Outre du savon pouvant servir 14.000 personnes pendant un mois, l’agence onusienne a entreposé 20 réservoirs souples de 10 mètres cubes, 10 réservoirs souples de 5 mètres cubes et 30 réservoirs.

Une commande de 80 fûts de chlore de 45 kg – 3.600 kg au total - a été passée pour aider la Direction nationale de l’eau potable et de l’assainissement (DINEPA) à chlorer l’eau de Port-au-Prince, à désinfecter les ménages touchés et à approvisionner les centres de santé dans les zones affectées.

La recrudescence du choléra survient alors que les troubles sociaux et la violence envahissent le pays, restreignant ou retardant la prestation des services de base, y compris dans les hôpitaux et par les installations d’approvisionnement en eau.

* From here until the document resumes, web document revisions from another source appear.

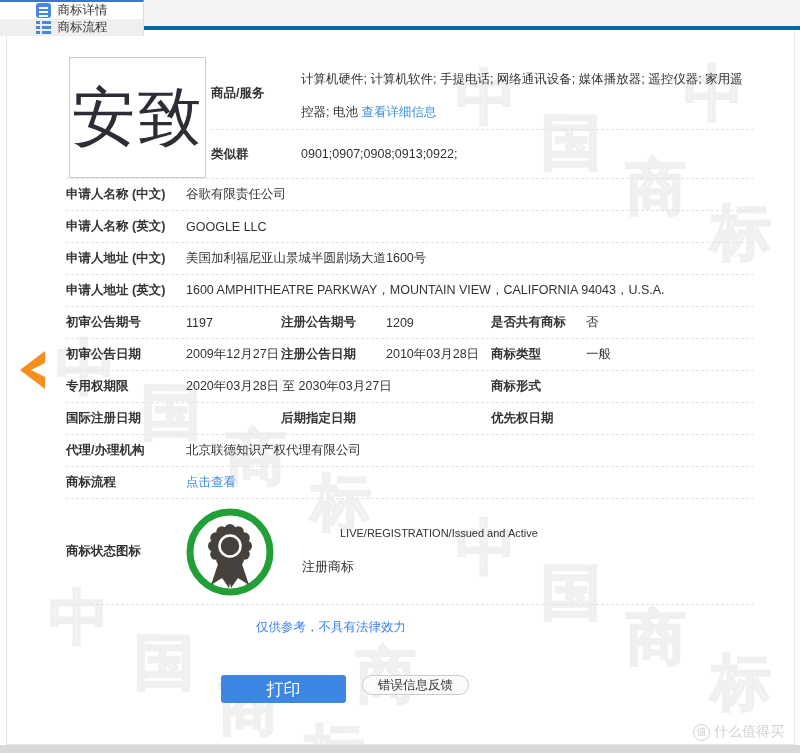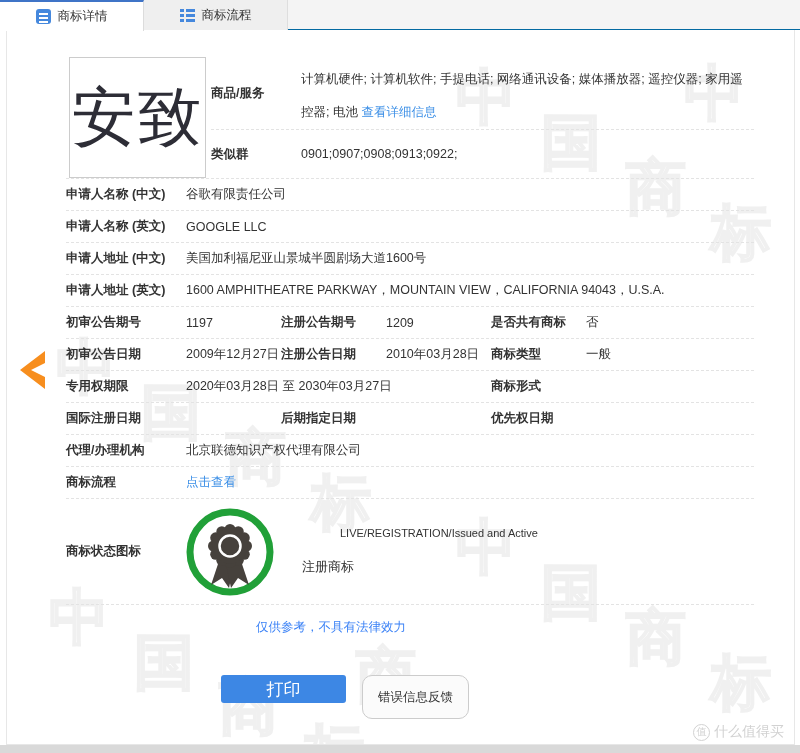--- a/index.html
+++ b/index.html
@@ -12,7 +12,7 @@
 
   
   .tabbar { position:absolute; left:0; top:0; width:800px; height:30px;
-    background:#f4f4f4; border-bottom:1px solid #0369a1; display:flex; z-index:3; }
+    background:#f4f4f4; border-bottom:4px solid #0369a1; display:flex; z-index:3;flex-direction:column; }
   .tab { width:144px; height:30px; display:flex; align-items:center; justify-content:center;
     gap:7px; background:#efefef; border-right:1px solid #dedede; cursor:pointer; color:#333; }
   .tab.active { background:#fff; border-top:2px solid #3f74c7; height:31px; border-right:1px solid #dcdcdc; }

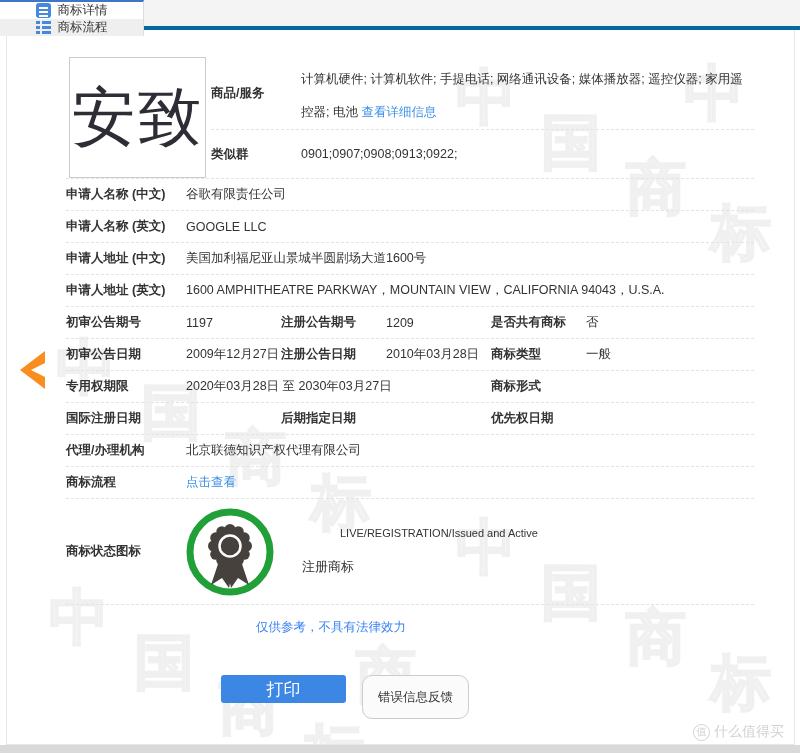--- a/index.html
+++ b/index.html
@@ -75,7 +75,7 @@
   .btn-row { margin-top:40px; margin-left:155px; display:flex; gap:16px; }
   .btn-primary { width:125px; height:28px; background:#3d87e4; color:#fff; border:none;
     border-radius:3px; font-size:17px; cursor:pointer; font-family:inherit; }
-  .btn-secondary { width:107px; height:44px; background:#fbfbfb; color:#333;
+  .btn-secondary { width:107px; height:20px; background:#fbfbfb; color:#333;
     border:1px solid #ccc; border-radius:10px; font-size:12.5px; cursor:pointer; font-family:inherit; }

En conséquence, 17 des 22 principales structures sanitaires risquent de fermer faute de carburant. 50.000 enfants et nouveau-nés pourraient ne pas recevoir de soins médicaux dans les semaines à venir.

Les trois quarts des principaux hôpitaux d’Haïti ne fournissent pas de services réguliers

De plus, les trois quarts des principaux hôpitaux d’Haïti ne fournissent pas de services réguliers en raison de la crise du carburant, de l’insécurité et des pillages. « Pour réduire les risques d’une épidémie majeure, notre préoccupation la plus urgente n’est pas seulement d’acheter et de livrer de l’eau potable, du chlore et du savon, mais de trouver des moyens d’atteindre les familles les plus pauvres dans les zones contrôlées par les gangs », a fait valoir le Représentant de l’agence onusienne.

Pour sa part, le Bureau de coordination des affaires humanitaires de l’ONU (OCHA) note que le mouvement de protestation sociale que connait Haïti depuis le 12 septembre semble s’inscrire dans la durée. Malgré certains jours d’accalmie, les principales villes du pays connaissent régulièrement des protestations.

Celles-ci prennent la forme de mouvements de grève ou le déploiement de barricades et l’organisation de manifestations parfois violentes (scènes de pillage de banque, supermarchés et bâtiments publics).

« Des tirs sont également rapportés à l’abord des barricades et dans les quartiers contrôlés par les gangs », a souligné dans son dernier rapport de situation l’OCHA, ajoutant que « l’accès au terminal de Varreux, principal point d’entrée du carburant dans le pays, est toujours bloqué malgré les tentatives de la Police nationale haïtienne pour libérer l’accès ».